Au lieu d’une vision plus contrastée et riche, on a droit surtout à une image d’Epinal du Siam, à un programme spectaculaire avec parfois des intervenants qui ne disent que des banalités. On peut penser qu’un archéologue tel que Azzedine Beschaouch avait des choses plus intéressantes à raconter -la reconstruction par le procédé d’anastylose ou les destins tragiques des conservateurs français du site- plutôt que de réagir sur l’afflux des touristes sur le site. Et quant à parler de temples moins visités -quoique !- un arrêt à Banteay Srei (la citadelle des femmes) redécouvert par le vol de bas-reliefs commis par le jeune André Malraux en 1923, et situé à 20 kilomètres au nord-est d’Angkor, s’imposait à la place de quelques plans attendus sur les ruines dans la jungle avoisinante.

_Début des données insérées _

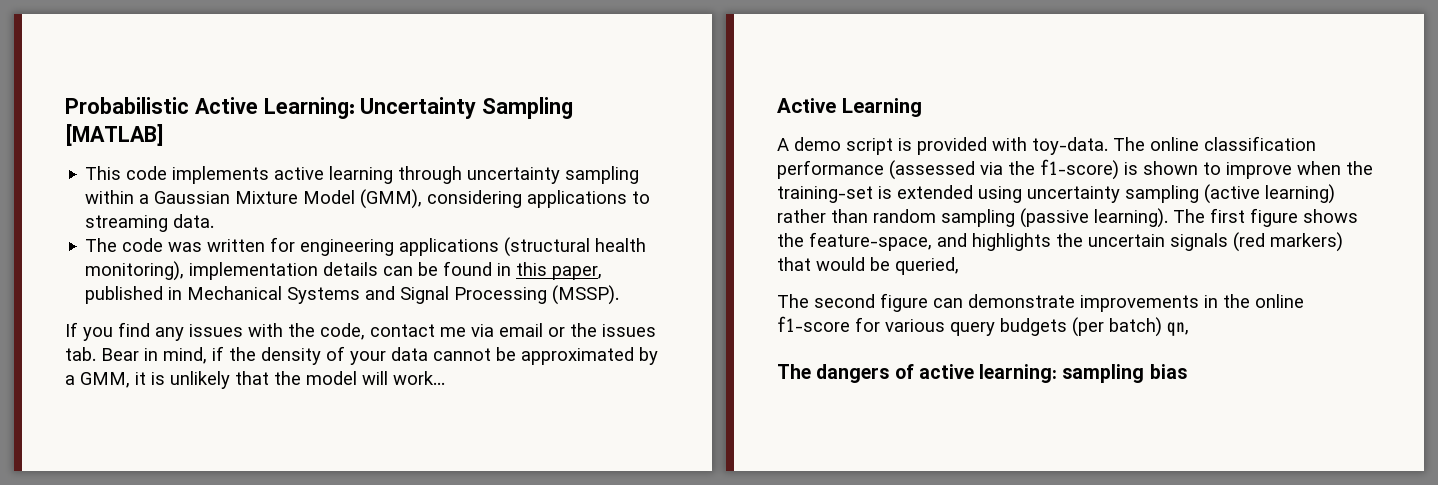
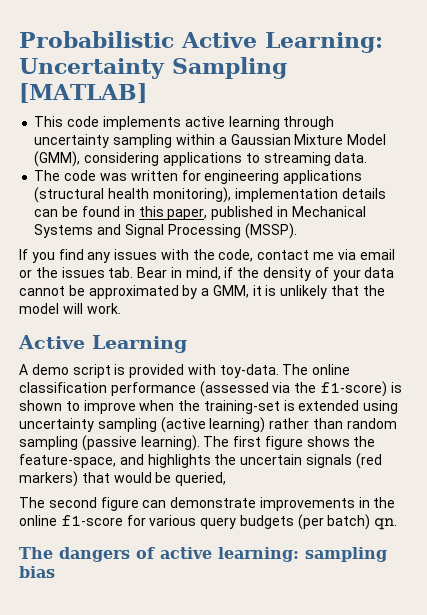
[393,371,445,385] work... -> [86,303,121,314] work.
[1167,322,1189,336] qn, -> [374,518,398,530] qn.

Et l’inévitable coucher de soleil sur les ruines. Au passage, Jean-Michel Filippi aurait pu évoquer comment André Malraux fut assigné à résidence dans un hôtel près de la poste dans le quartier de Phnom Penh marqué architecturalement par la présence française.
Bref, il y a plein de pistes de découvertes sacrifiées dans ce périple au profit de belles images. D’où la déception finale d’un tour dont il ne ressort finalement que quelques splendides images.